🤖 AI Summary
This work addresses the prohibitive computational complexity of game-theoretic data valuation methods—such as the Banzhaf value—in $k$-nearest neighbor ($k$NN) classifiers, which has hindered their practical adoption. The paper establishes, for the first time, that computing the Banzhaf value in this setting is #P-hard. To overcome this barrier, the authors propose the first efficient exact algorithms for both weighted and unweighted $k$NN classifiers. By exploiting the locality inherent in $k$NN and integrating dynamic programming with Monte Carlo estimation, the algorithms achieve time complexities of $O(Wkn^2)$ and $O(nk^2)$, respectively. Empirical evaluations on real-world datasets demonstrate the scalability of the proposed approach, significantly advancing the feasibility of quantifying individual data contributions in large-scale applications.
📝 Abstract
Data valuation, the task of quantifying the contribution of individual data points to model performance, has emerged as a fundamental challenge in machine learning. Game-theoretic approaches, such as the Banzhaf value, offer principled frameworks for fair data valuation; however, they suffer from exponential computational complexity. We address this challenge by developing efficient algorithms specifically tailored for computing Banzhaf values in $k$-nearest neighbor ($k$NN) classifiers.
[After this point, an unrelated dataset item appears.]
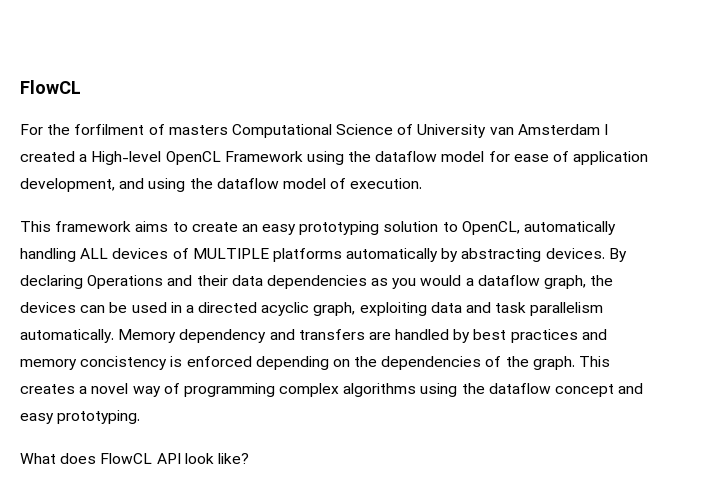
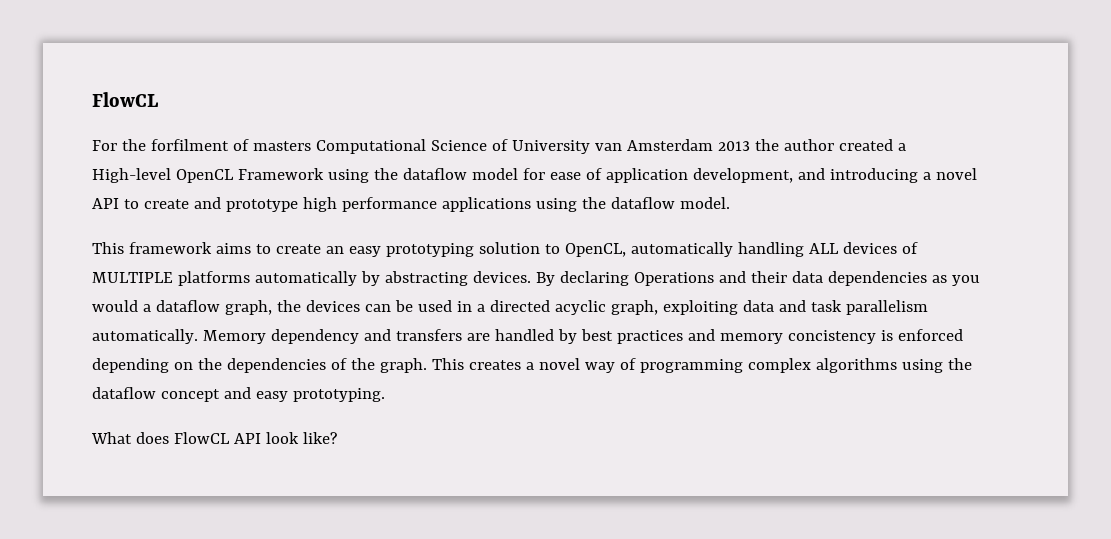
[604,124,609,135] I -> [717,139,834,151] 2013 the author
[148,178,423,192] using the dataflow model of execution. -> [829,168,977,183] [92,197,730,212] introducing a novel API to create and prototype high performance applications using the dataflow model.

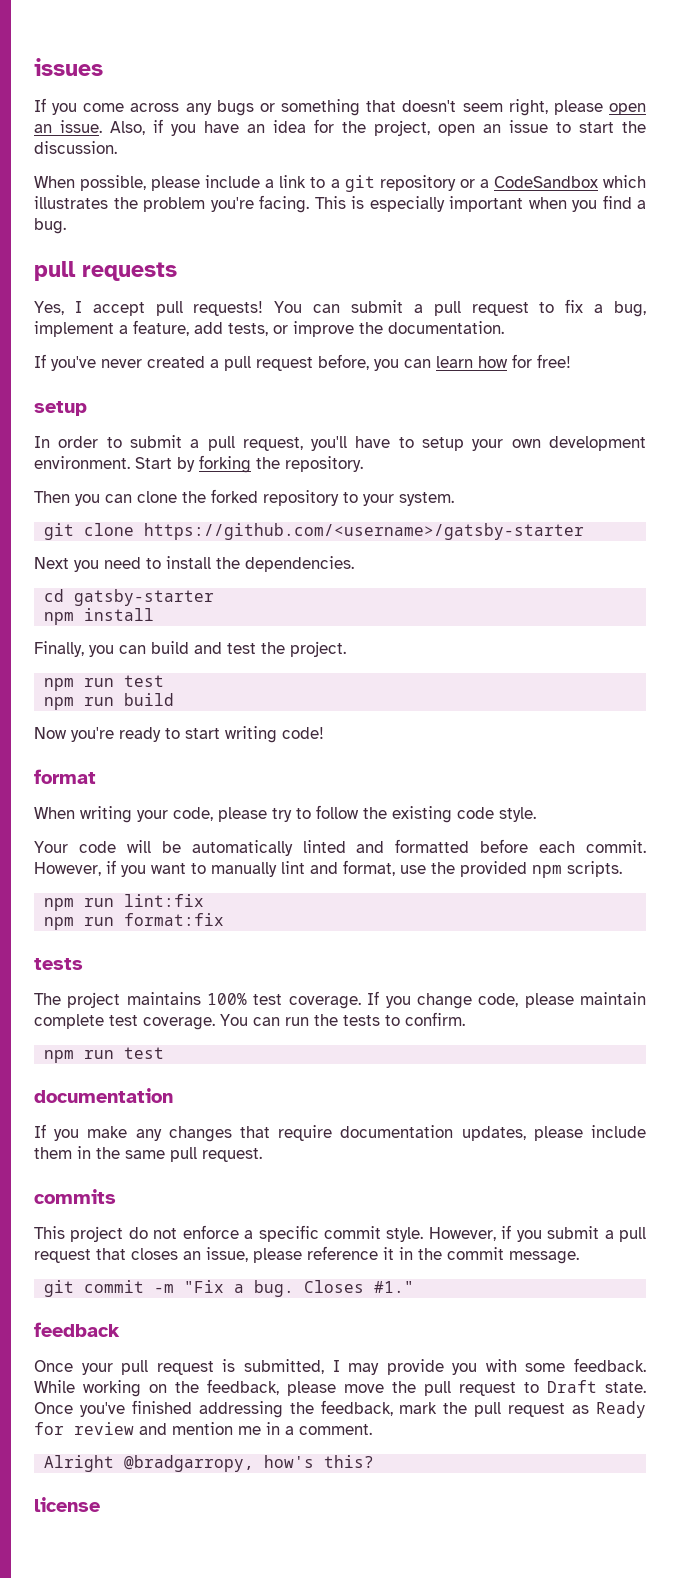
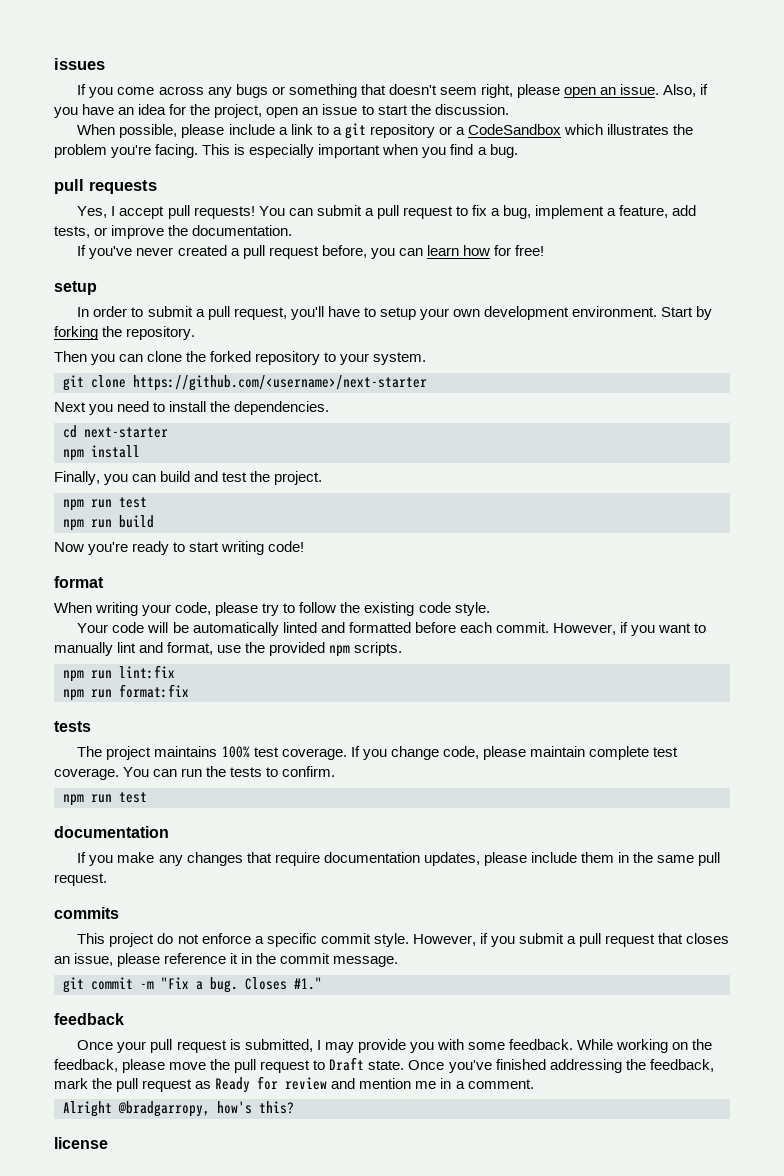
[144,523,585,540] https://github.com/<username>/gatsby-starter -> [133,375,427,391] https://github.com/<username>/next-starter
[74,589,215,606] gatsby-starter -> [84,427,168,438] next-starter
We first establish the theoretical hardness of the problem by proving that it is \#P-hard. Despite this intractability, we exploit the locality properties of $k$NN classifiers to develop practical exact algorithms. Our main contribution is a dynamic programming framework that achieves significant computational improvements: we present a pseudo-polynomial algorithm with $O(Wkn^2)$ time complexity for weighted $k$NN classifiers, where $W$ is the maximum sum of top-$k$ weights, and a specialized algorithm for unweighted $k$NN that achieves $O(nk^2)$ time complexity, that is, linear in the number of data points. We also offer efficient Monte Carlo estimation methods. Extensive experiments on real-world datasets demonstrate the practical efficiency of our approach and its effectiveness in data valuation applications.